Wilson speaks on environmental and legal fight

J R Santo, The Dartmouth, October 20, 2006
Diane Wilson lived a quiet life in her town of 15,000 people on Texas’ Gulf Coast. But even though she had her boat, her bay and her fishing, she said she knew something sinister lurked in the bay’s waters.
“I was happiest on the bay and loved that it never changed,” said Wilson, an author and environmentalist, during a lecture in the Sanborn House on Thursday.
Over time, dead fish floated belly-up on the water, alligators thrashed almost spastically and her lake was clogged with a thick layer of algae floating at the water’s surface. The Environmental Protection Agency announced that her town had the most air, water and soil pollution of any town in the United States.
The culprit was a Union Carbide Corporation’s waterfront plant, which dumped its chemicals into the bay.
Wilson, who did not attend college, initially questioned if she was the right person to fight Union Carbide, a subsidiary of the massive Dow Chemical Company.

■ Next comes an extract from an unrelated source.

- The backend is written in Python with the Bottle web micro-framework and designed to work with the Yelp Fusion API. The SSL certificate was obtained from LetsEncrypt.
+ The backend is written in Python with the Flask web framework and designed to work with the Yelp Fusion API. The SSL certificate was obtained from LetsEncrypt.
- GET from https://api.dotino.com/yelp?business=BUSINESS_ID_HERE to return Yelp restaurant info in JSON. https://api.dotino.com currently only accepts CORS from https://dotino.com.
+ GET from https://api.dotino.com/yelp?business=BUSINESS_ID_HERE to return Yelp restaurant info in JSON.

But ultimately she led the crusade against the corporation and, in doing so, said she learned what happens when a woman with five kids from the rural south tries to “mess around with” the world’s largest producer of plastics.

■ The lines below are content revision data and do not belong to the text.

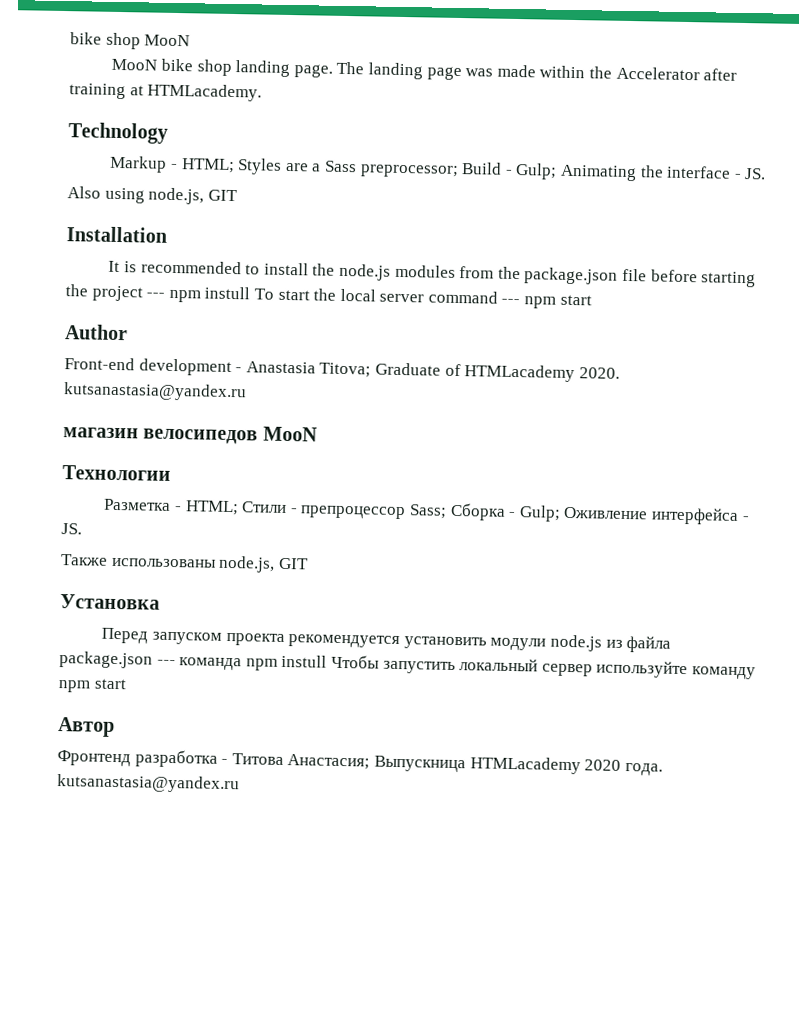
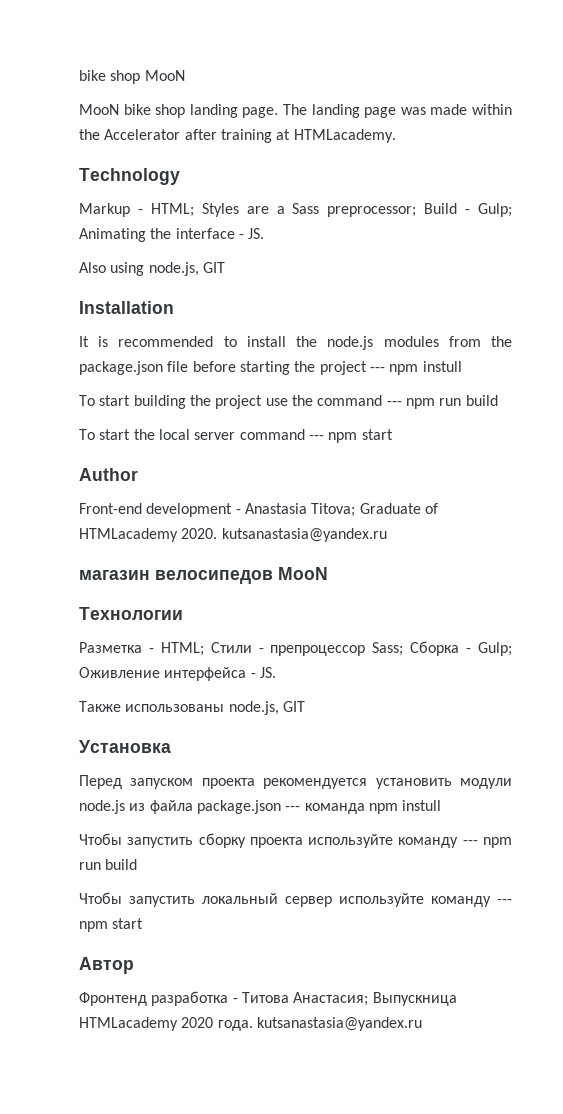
- It is recommended to install the node.js modules from the package.json file before starting the project --- npm instull To start the local server command --- npm start
+ It is recommended to install the node.js modules from the package.json file before starting the project --- npm instull
+ To start building the project use the command --- npm run build
+ To start the local server command --- npm start
- Перед запуском проекта рекомендуется установить модули node.js из файла package.json --- команда npm instull Чтобы запустить локальный сервер используйте команду npm start
+ Перед запуском проекта рекомендуется установить модули node.js из файла package.json --- команда npm instull
+ Чтобы запустить сборку проекта используйте команду --- npm run build
+ Чтобы запустить локальный сервер используйте команду --- npm start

“When you are complaining about chemical companies and you live in a rural area, they tend to think of ways to stop you from complaining,” she said.
Once, a helicopter landed on the front lawn of her house and shot at it, with bullets passing near her mother-in-law and killing her dog, Wilson said.
The company also contacted the spokesman for the fishermen in Wilson’s area and hired him as a consultant for tens of thousands of dollars to convince Wilson to stop the fight. The mayor and county judges told her the same.
“Be a good citizen. Drop this,” Wilson said they told her.
Wilson’s fellow shrimpers felt they could not make a difference.
“They felt like they couldn’t fight City Hall,” she said.
Only after Wilson took the initiative did her fellow fishermen join the protest.
“People need to get out there and put themselves at risk for what they believe in,” Wilson said.
After saving her town, she continued to fight against Union Carbide, though this time she did so on behalf of residents of Bhopal, India.
In Bhopal, the company cut back on precautions at its pesticide plant and as a result 20,000 people died because pesticide leaked and spread throughout the city.
According to Wilson, Union Carbide tried to pay off those who survived and, due to its power over the Indian government, had all of its charges dropped.
Some of the survivors, furious at their government’s actions, started a hunger strike. Wilson, who learned about this protest from an acquaintance, began a hunger strike of her own which attracted protesters from eight countries.
Wilson, however, did not stop there. When she served three months in a Texas jail due to one of her protests, she uncovered widespread corruption and racial prejudice in the Texas penitentiary system.
“On average, it takes six months before you see a lawyer. I’m here to tell you we don’t have habeas corpus,” Wilson said.
People are thrown in jail if they fail to pay a traffic ticket, she said. The conditions in the jail cells, too, are wretched.
Wilson said that closing the gap between the law and its practice for criminal rights will be the new civil rights struggle of the 21st century.
“In the beginning, they called me a nut,” Wilson said. “Later, they called me a persistent nut.”